■ **YOUR INSTRUCTIONS**:
From the records below, return every line containing the word "body".

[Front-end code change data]
◆ ◆ ◆ ◆ ◆ ◆ ◆

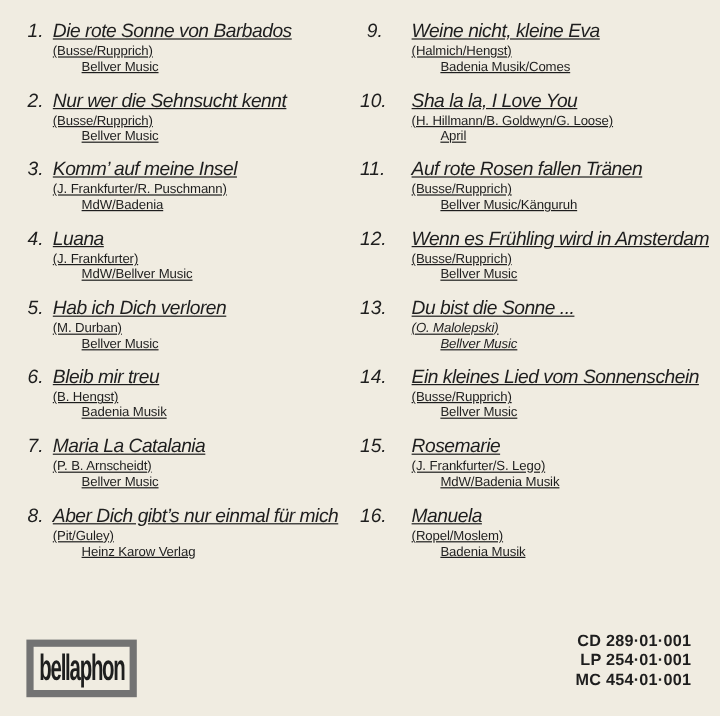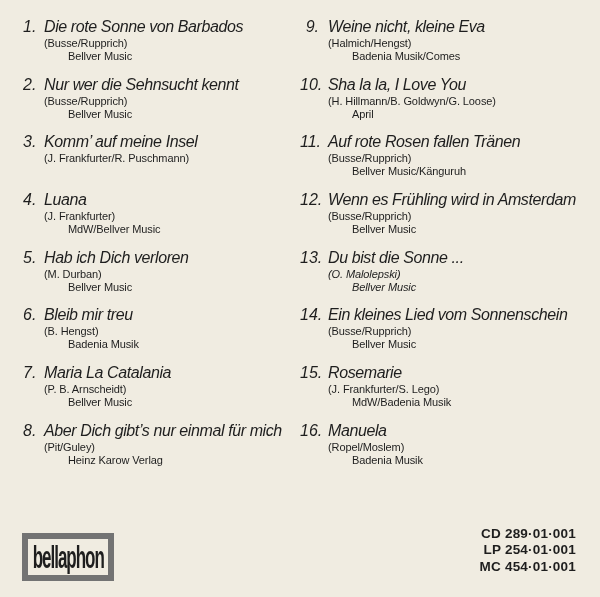--- a/index.html
+++ b/index.html
@@ -19,7 +19,7 @@
     font-style:italic; font-size:16px; line-height:17px;
   }
   .col-right .track-num { width:19px; }
-  .track-body { margin-left:8px; }
+  .track-body { margin-left:8px;text-decoration:underline; }
   .col-right .track-body { margin-left:9px; }
   .track-title {
     font-style:italic; font-size:16px; line-height:17px;

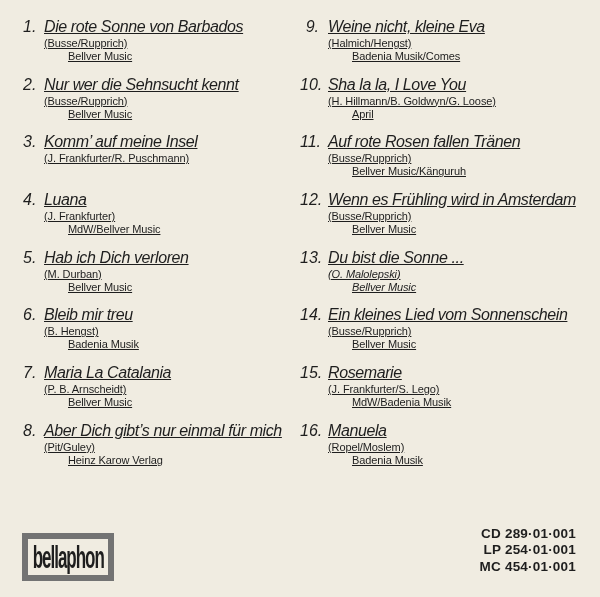--- a/index.html
+++ b/index.html
@@ -20,7 +20,7 @@
   }
   .col-right .track-num { width:19px; }
   .track-body { margin-left:8px;text-decoration:underline; }
-  .col-right .track-body { margin-left:9px; }
+  .col-right .track-body { margin-left:24px; }
   .track-title {
     font-style:italic; font-size:16px; line-height:17px;
     letter-spacing:-0.4px; white-space:nowrap;

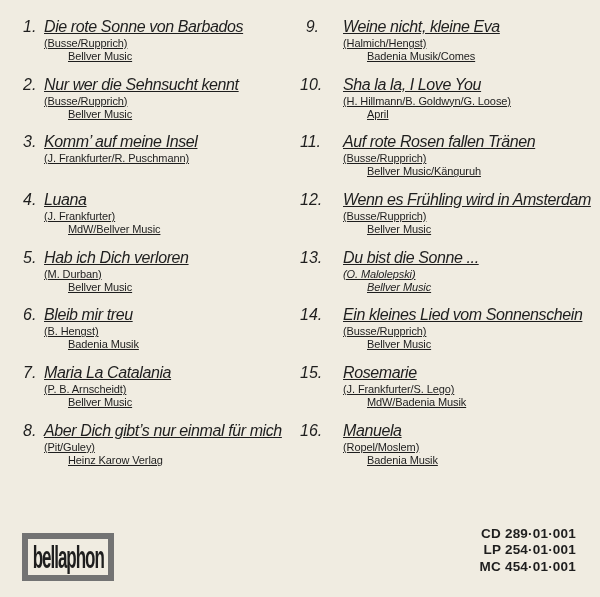--- a/index.html
+++ b/index.html
@@ -71,6 +71,7 @@
     <div class="track-body">
       <div class="track-title">Komm’ auf meine Insel</div>
       <div class="track-credits">(J. Frankfurter/R. Puschmann)</div>
+      <div class="track-publisher">MdW/Badenia</div>
     </div>
   </div>
       <div class="track">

◆ ◆ ◆ ◆ ◆ ◆ ◆

■ **RESPONSE FOR THIS EXERCISE**:
-  .track-body { margin-left:8px; }
+  .track-body { margin-left:8px;text-decoration:underline; }
   .col-right .track-body { margin-left:9px; }
   .track-body { margin-left:8px;text-decoration:underline; }
-  .col-right .track-body { margin-left:9px; }
+  .col-right .track-body { margin-left:24px; }
     <div class="track-body">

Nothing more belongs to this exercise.